In March of 1900, Anthony Comstock had Julia Keefe arrested and brought to trial for sending an obscene letter and picture through the U.S. mail to Lillie Parrish. Both women were socially prominent in Rondout and Kingston, N.Y., and the case aroused interest up and down the Hudson River valley.
Julia Keefe’s legal problem sprang from her inclination toward jealousy. In spite of being “young, delicately pretty, bearing every evidence of wealth and culture,” she saw other woman as potential rivals. Her husband was a doctor. She had persuaded him to stop working at the hospital, where he would be around young nurses, but she could not stop his making house calls. And the house of Lillie Parrish was right across the street. When Mrs. Parrish’s husband and daughters were ill, Dr. Keefe was called, often in the middle of the night. The discovery of Mrs. Parrish’s monogrammed handkerchief in one of his pants’ pockets did not help matters. Mrs. Keefe took that souvenir back across the street, along with a series of nasty letters.

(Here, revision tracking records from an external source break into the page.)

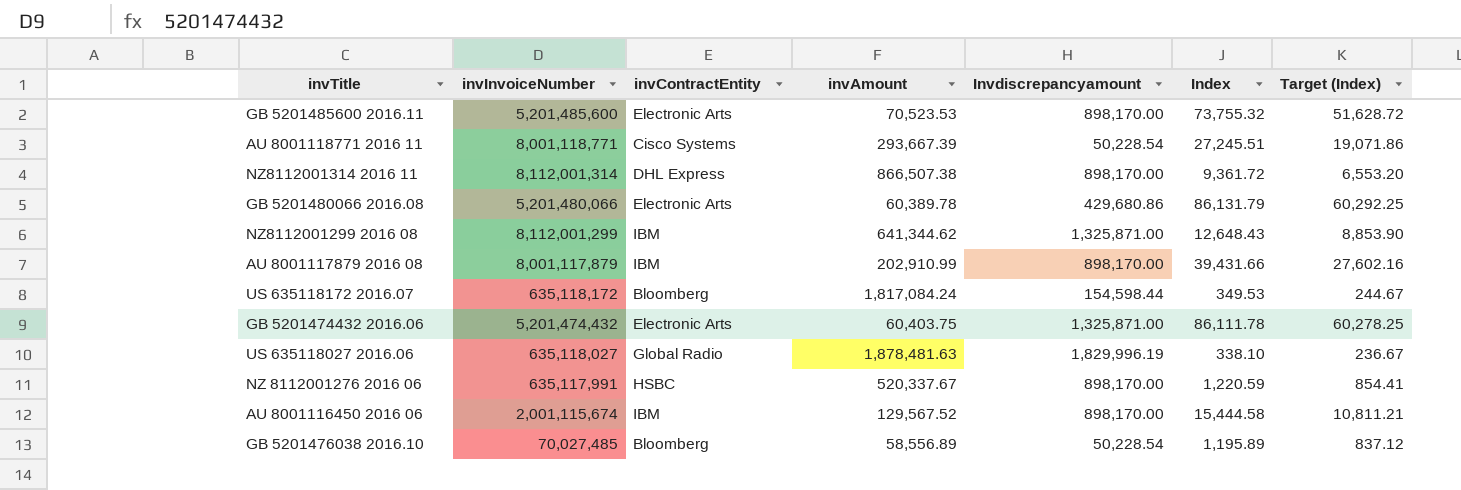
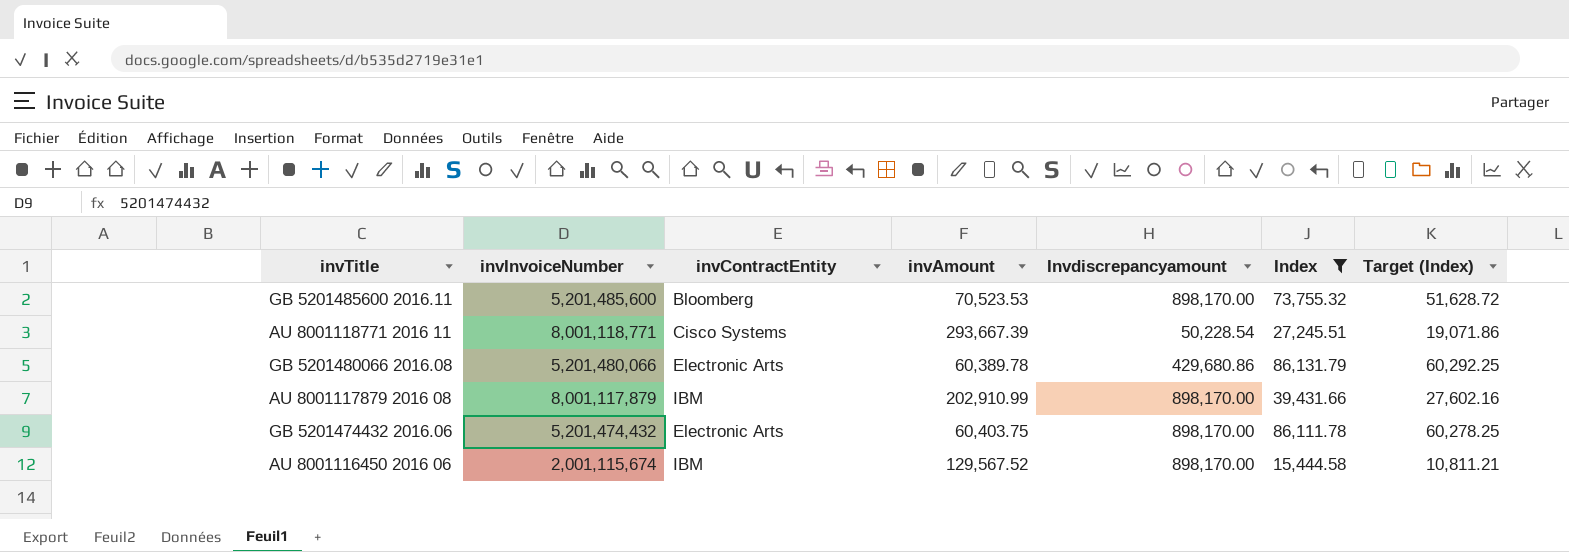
filter: none -> Index >= 15,444.58
GB 5201485600 2016.11 | invContractEntity: Electronic Arts -> Bloomberg
GB 5201474432 2016.06 | Invdiscrepancyamount: 1,325,871.00 -> 898,170.00

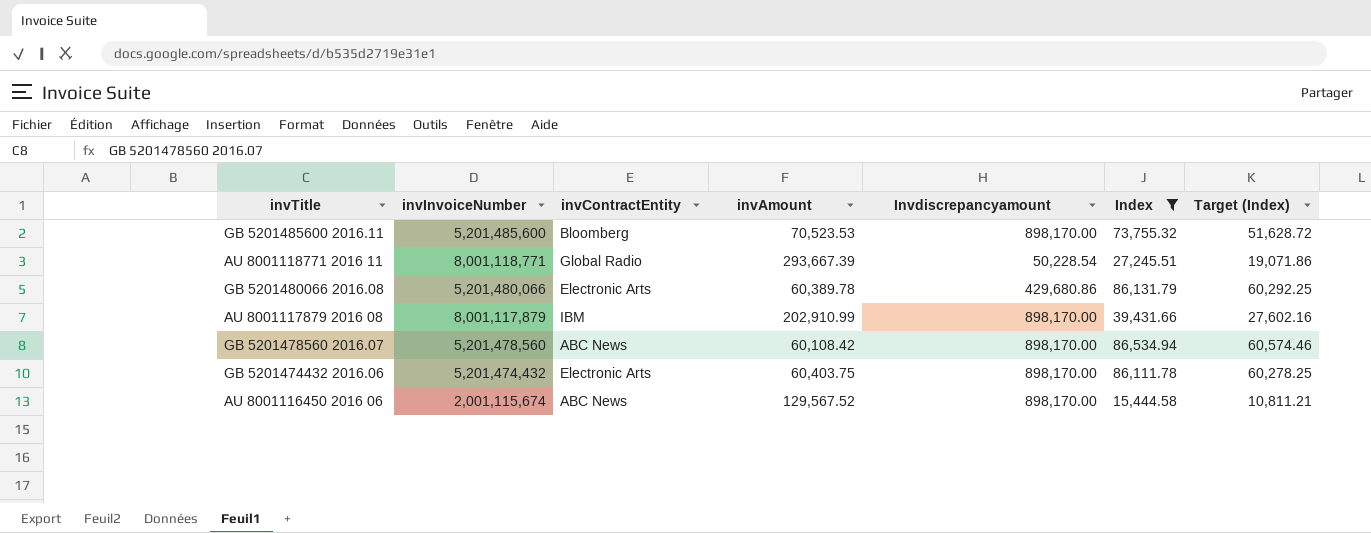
AU 8001118771 2016 11 | invContractEntity: Cisco Systems -> Global Radio
row GB 5201478560 2016.07: none -> 5,201,478,560 | ABC News | 60,108.42 | 898,170.00 | 86,534.94 | 60,574.46
AU 8001116450 2016 06 | invContractEntity: IBM -> ABC News

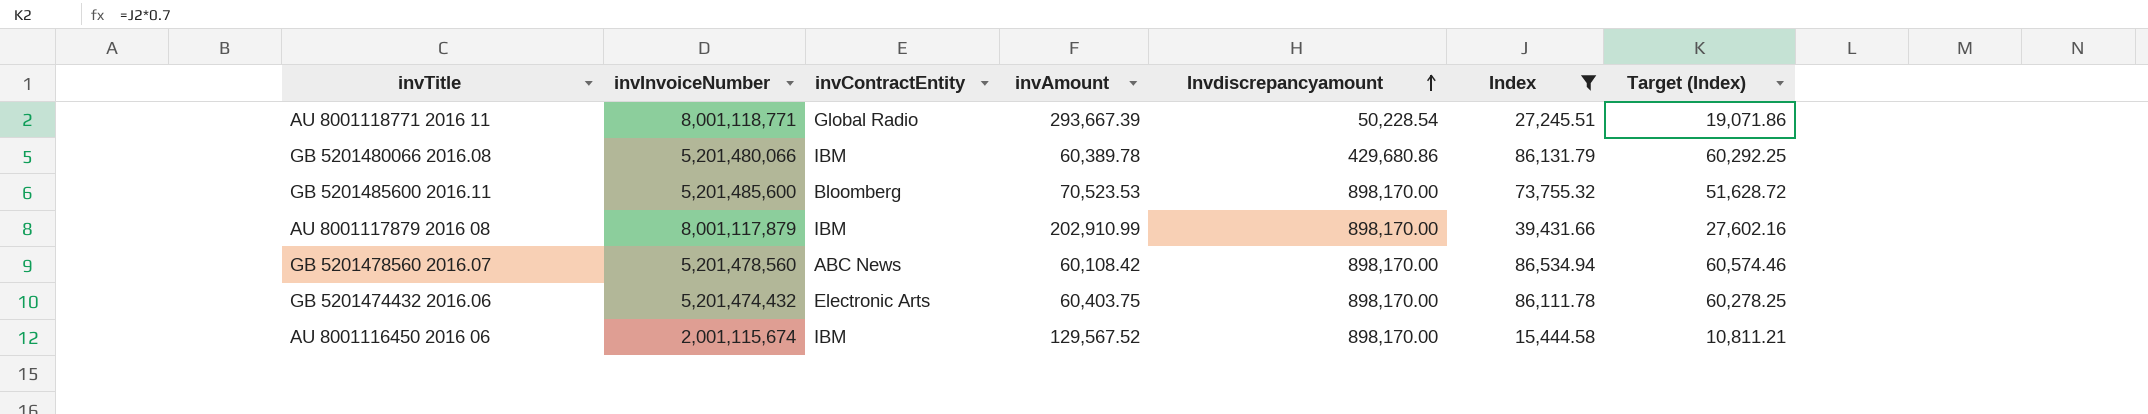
row order: none -> Invdiscrepancyamount ascending
GB 5201480066 2016.08 | invContractEntity: Electronic Arts -> IBM
AU 8001116450 2016 06 | invContractEntity: ABC News -> IBM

Tired of the letters, Mrs. Parrish summoned Anthony Comstock, who “worked up the case.”
In the courtroom, Mrs. Keefe’s lawyer said that Comstock was an “angel of mercy, who may do many good acts but also does many wicked ones, and in the effort to send Mrs. Keefe to prison on flimsy evidence was not showing much charity or mercy to a wronged wife.”

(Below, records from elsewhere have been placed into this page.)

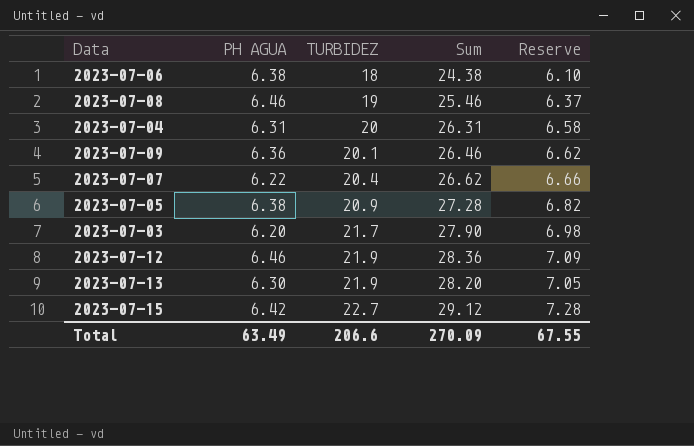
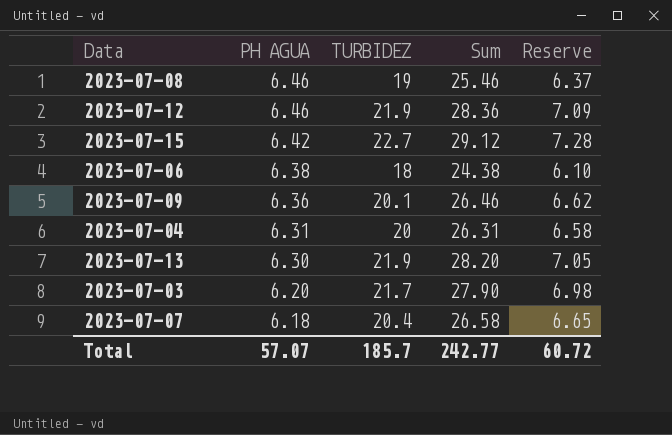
row order: TURBIDEZ ascending -> PH AGUA descending
row 2023-07-05: 6.38 | 20.9 | 27.28 | 6.82 -> none
2023-07-07 | PH AGUA: 6.22 -> 6.18
2023-07-07 | Sum: 26.62 -> 26.58
2023-07-07 | Reserve: 6.66 -> 6.65
Total | PH AGUA: 63.49 -> 57.07
Total | TURBIDEZ: 206.6 -> 185.7
Total | Sum: 270.09 -> 242.77
Total | Reserve: 67.55 -> 60.72

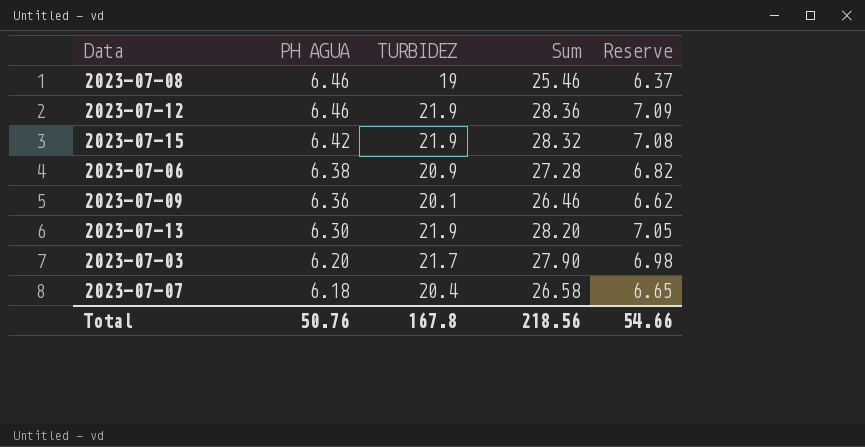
row 2023-07-04: 6.31 | 20 | 26.31 | 6.58 -> none
2023-07-15 | TURBIDEZ: 22.7 -> 21.9
2023-07-15 | Sum: 29.12 -> 28.32
2023-07-15 | Reserve: 7.28 -> 7.08
2023-07-06 | TURBIDEZ: 18 -> 20.9
2023-07-06 | Sum: 24.38 -> 27.28
2023-07-06 | Reserve: 6.10 -> 6.82
Total | PH AGUA: 57.07 -> 50.76
Total | TURBIDEZ: 185.7 -> 167.8
Total | Sum: 242.77 -> 218.56
Total | Reserve: 60.72 -> 54.66

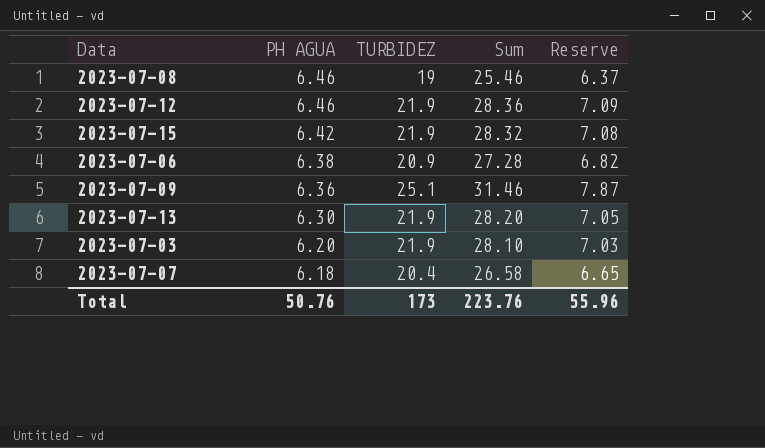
2023-07-09 | TURBIDEZ: 20.1 -> 25.1
2023-07-09 | Sum: 26.46 -> 31.46
2023-07-09 | Reserve: 6.62 -> 7.87
2023-07-03 | TURBIDEZ: 21.7 -> 21.9
2023-07-03 | Sum: 27.90 -> 28.10
2023-07-03 | Reserve: 6.98 -> 7.03
Total | TURBIDEZ: 167.8 -> 173
Total | Sum: 218.56 -> 223.76
Total | Reserve: 54.66 -> 55.96

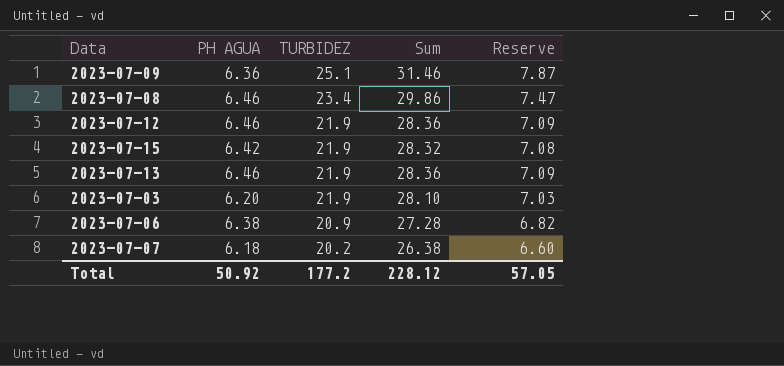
row order: PH AGUA descending -> TURBIDEZ descending
2023-07-08 | TURBIDEZ: 19 -> 23.4
2023-07-08 | Sum: 25.46 -> 29.86
2023-07-08 | Reserve: 6.37 -> 7.47
2023-07-13 | PH AGUA: 6.30 -> 6.46
2023-07-13 | Sum: 28.20 -> 28.36
2023-07-13 | Reserve: 7.05 -> 7.09
2023-07-07 | TURBIDEZ: 20.4 -> 20.2
2023-07-07 | Sum: 26.58 -> 26.38
2023-07-07 | Reserve: 6.65 -> 6.60
Total | PH AGUA: 50.76 -> 50.92
Total | TURBIDEZ: 173 -> 177.2
Total | Sum: 223.76 -> 228.12
Total | Reserve: 55.96 -> 57.05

The case finally hung on who one chose to believe. Mrs. Parrish said that Mrs. Keefe mailed the letters. Mrs. Keefe admitted writing the letters, but said she slipped the letters under Mrs. Parrish’s door, and that someone else stamped and mailed them. If the letters were not actually mailed, Mrs. Keefe did not break the law.
The jury, after deliberating for three hours, returned with a verdict of not guilty. Mrs. Keefe left the courtroom with “a merry smile,” and “the be-feathered Rondout and Kingston delegations went home.”